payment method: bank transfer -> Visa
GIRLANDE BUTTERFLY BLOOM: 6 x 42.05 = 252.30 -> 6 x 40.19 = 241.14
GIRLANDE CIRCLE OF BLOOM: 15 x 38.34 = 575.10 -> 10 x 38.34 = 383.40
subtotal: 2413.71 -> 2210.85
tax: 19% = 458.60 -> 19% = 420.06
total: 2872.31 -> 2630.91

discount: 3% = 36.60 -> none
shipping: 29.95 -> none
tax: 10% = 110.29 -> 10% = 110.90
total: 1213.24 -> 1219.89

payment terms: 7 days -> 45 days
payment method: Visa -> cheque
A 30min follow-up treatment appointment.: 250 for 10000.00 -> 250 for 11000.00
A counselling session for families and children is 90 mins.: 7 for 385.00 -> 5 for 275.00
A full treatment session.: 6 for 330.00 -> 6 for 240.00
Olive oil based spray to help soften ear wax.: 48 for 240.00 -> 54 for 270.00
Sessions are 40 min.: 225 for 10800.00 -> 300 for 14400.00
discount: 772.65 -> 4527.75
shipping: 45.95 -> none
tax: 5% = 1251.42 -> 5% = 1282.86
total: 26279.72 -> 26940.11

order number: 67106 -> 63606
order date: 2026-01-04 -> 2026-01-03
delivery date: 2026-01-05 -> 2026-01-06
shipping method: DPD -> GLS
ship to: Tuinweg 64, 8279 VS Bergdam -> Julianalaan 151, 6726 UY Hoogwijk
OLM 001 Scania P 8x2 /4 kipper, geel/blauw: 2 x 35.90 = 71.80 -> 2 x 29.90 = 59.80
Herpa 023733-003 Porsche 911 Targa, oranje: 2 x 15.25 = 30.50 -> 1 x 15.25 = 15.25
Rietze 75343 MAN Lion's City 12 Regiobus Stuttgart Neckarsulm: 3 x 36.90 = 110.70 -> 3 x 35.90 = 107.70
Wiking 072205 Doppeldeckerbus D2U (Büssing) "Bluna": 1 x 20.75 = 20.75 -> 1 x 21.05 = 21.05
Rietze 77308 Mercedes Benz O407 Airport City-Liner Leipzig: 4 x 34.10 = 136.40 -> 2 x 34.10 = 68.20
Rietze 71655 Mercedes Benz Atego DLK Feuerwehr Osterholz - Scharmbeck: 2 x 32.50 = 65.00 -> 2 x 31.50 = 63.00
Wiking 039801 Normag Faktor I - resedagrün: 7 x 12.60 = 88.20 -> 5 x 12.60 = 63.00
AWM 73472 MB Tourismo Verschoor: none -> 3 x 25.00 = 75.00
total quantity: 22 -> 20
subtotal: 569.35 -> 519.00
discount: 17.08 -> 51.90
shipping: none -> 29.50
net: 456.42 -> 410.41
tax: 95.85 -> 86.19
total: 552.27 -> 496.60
------------------------------------
PROBLEM DESCRIPTION:
Copy the lines from the one with "tax: 5% = 1251.42 -> 5% = 1282.86" through the last line of the material above, exactly as they are and with no others.

WORKED SOLUTION:
tax: 5% = 1251.42 -> 5% = 1282.86
total: 26279.72 -> 26940.11

order number: 67106 -> 63606
order date: 2026-01-04 -> 2026-01-03
delivery date: 2026-01-05 -> 2026-01-06
shipping method: DPD -> GLS
ship to: Tuinweg 64, 8279 VS Bergdam -> Julianalaan 151, 6726 UY Hoogwijk
OLM 001 Scania P 8x2 /4 kipper, geel/blauw: 2 x 35.90 = 71.80 -> 2 x 29.90 = 59.80
Herpa 023733-003 Porsche 911 Targa, oranje: 2 x 15.25 = 30.50 -> 1 x 15.25 = 15.25
Rietze 75343 MAN Lion's City 12 Regiobus Stuttgart Neckarsulm: 3 x 36.90 = 110.70 -> 3 x 35.90 = 107.70
Wiking 072205 Doppeldeckerbus D2U (Büssing) "Bluna": 1 x 20.75 = 20.75 -> 1 x 21.05 = 21.05
Rietze 77308 Mercedes Benz O407 Airport City-Liner Leipzig: 4 x 34.10 = 136.40 -> 2 x 34.10 = 68.20
Rietze 71655 Mercedes Benz Atego DLK Feuerwehr Osterholz - Scharmbeck: 2 x 32.50 = 65.00 -> 2 x 31.50 = 63.00
Wiking 039801 Normag Faktor I - resedagrün: 7 x 12.60 = 88.20 -> 5 x 12.60 = 63.00
AWM 73472 MB Tourismo Verschoor: none -> 3 x 25.00 = 75.00
total quantity: 22 -> 20
subtotal: 569.35 -> 519.00
discount: 17.08 -> 51.90
shipping: none -> 29.50
net: 456.42 -> 410.41
tax: 95.85 -> 86.19
total: 552.27 -> 496.60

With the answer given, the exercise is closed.